# Exercise goal
For each line of the data below that holds "none", copy the line.

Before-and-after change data
━━━━━━━━

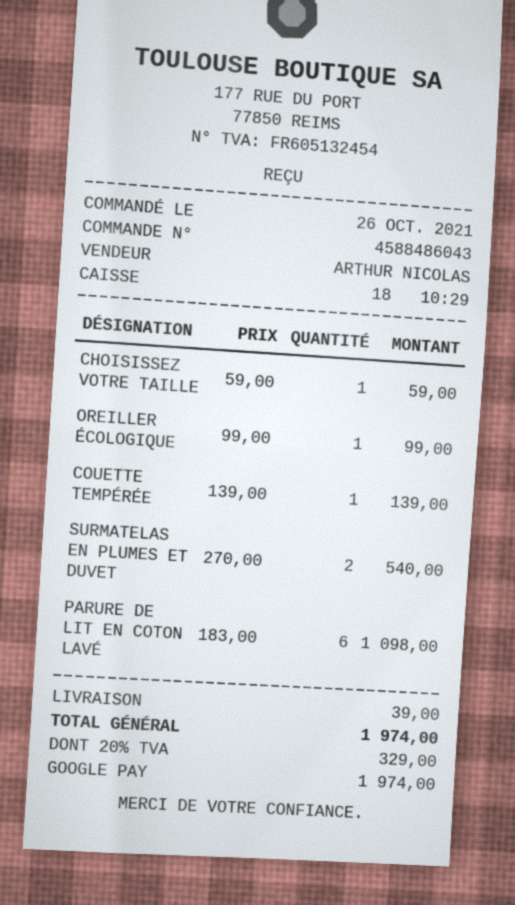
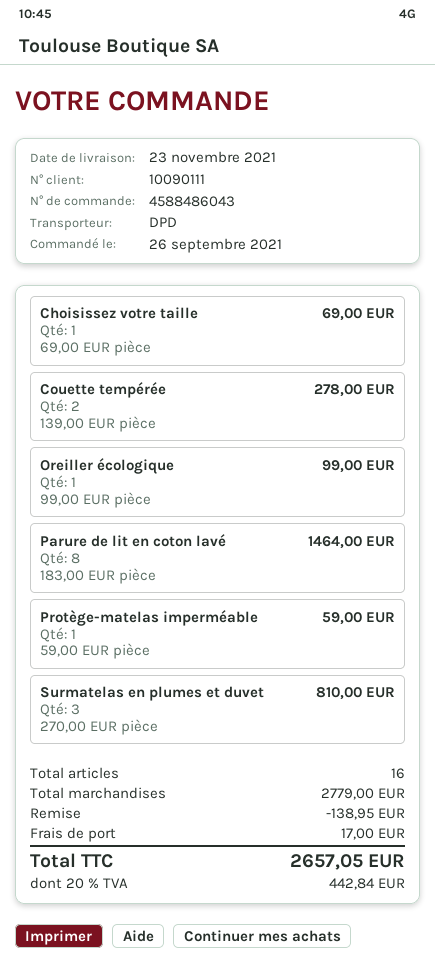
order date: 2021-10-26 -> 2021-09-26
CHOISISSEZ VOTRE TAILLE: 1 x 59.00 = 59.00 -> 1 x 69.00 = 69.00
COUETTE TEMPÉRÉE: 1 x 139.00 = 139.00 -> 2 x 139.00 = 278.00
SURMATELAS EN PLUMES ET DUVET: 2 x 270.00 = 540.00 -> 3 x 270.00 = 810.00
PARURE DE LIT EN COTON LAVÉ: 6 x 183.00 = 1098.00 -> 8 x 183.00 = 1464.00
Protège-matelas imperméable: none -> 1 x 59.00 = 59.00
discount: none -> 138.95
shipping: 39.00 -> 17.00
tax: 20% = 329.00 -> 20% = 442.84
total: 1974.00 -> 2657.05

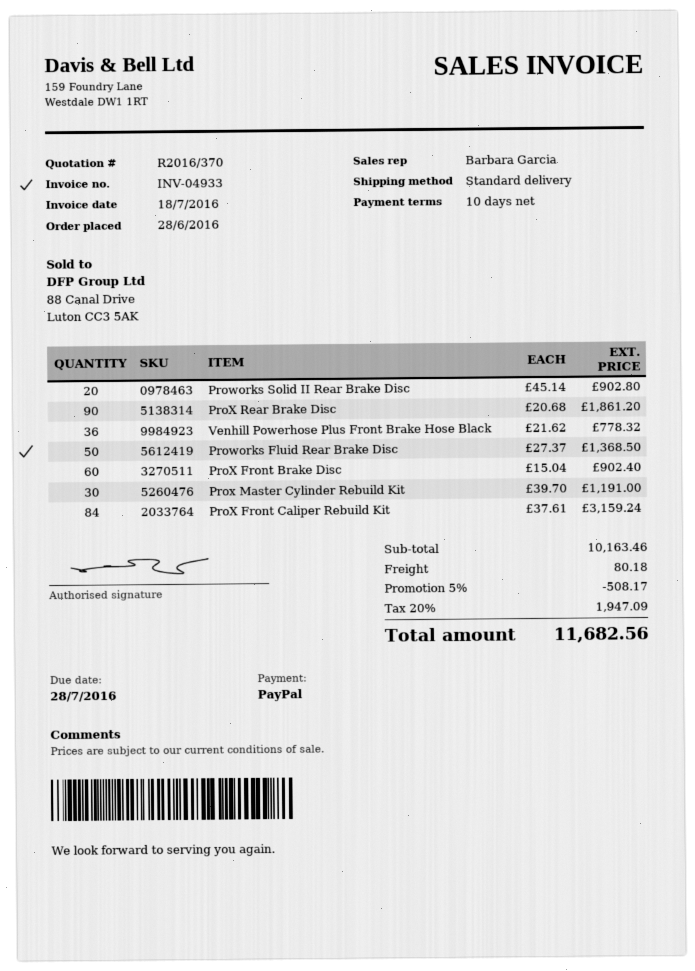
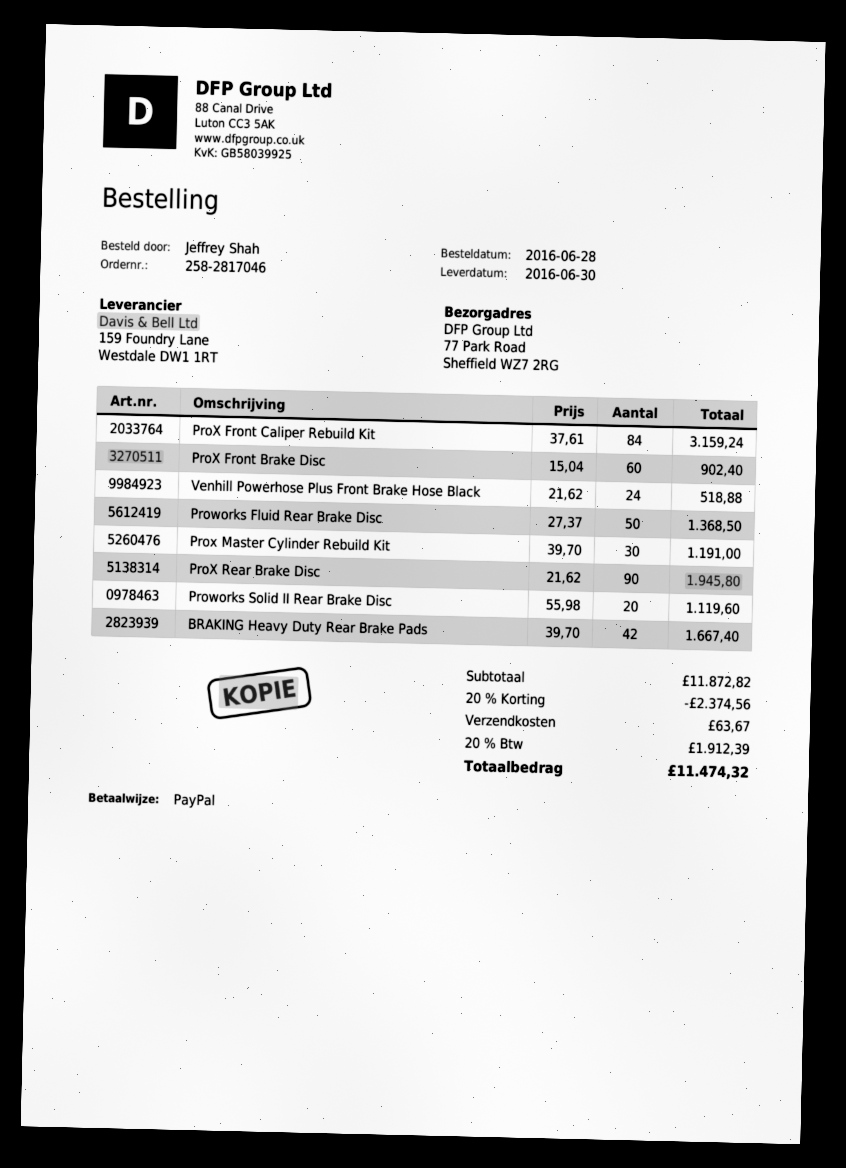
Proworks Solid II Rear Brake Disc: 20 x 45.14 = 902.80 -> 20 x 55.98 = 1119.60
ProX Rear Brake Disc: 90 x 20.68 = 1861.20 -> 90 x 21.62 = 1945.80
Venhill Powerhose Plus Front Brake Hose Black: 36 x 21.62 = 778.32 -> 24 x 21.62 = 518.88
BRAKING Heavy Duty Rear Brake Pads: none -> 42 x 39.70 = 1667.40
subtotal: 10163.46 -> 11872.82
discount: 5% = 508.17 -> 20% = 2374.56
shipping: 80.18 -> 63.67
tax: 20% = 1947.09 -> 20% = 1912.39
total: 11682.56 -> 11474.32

━━━━━━━━

# Problem solution
Protège-matelas imperméable: none -> 1 x 59.00 = 59.00
discount: none -> 138.95
BRAKING Heavy Duty Rear Brake Pads: none -> 42 x 39.70 = 1667.40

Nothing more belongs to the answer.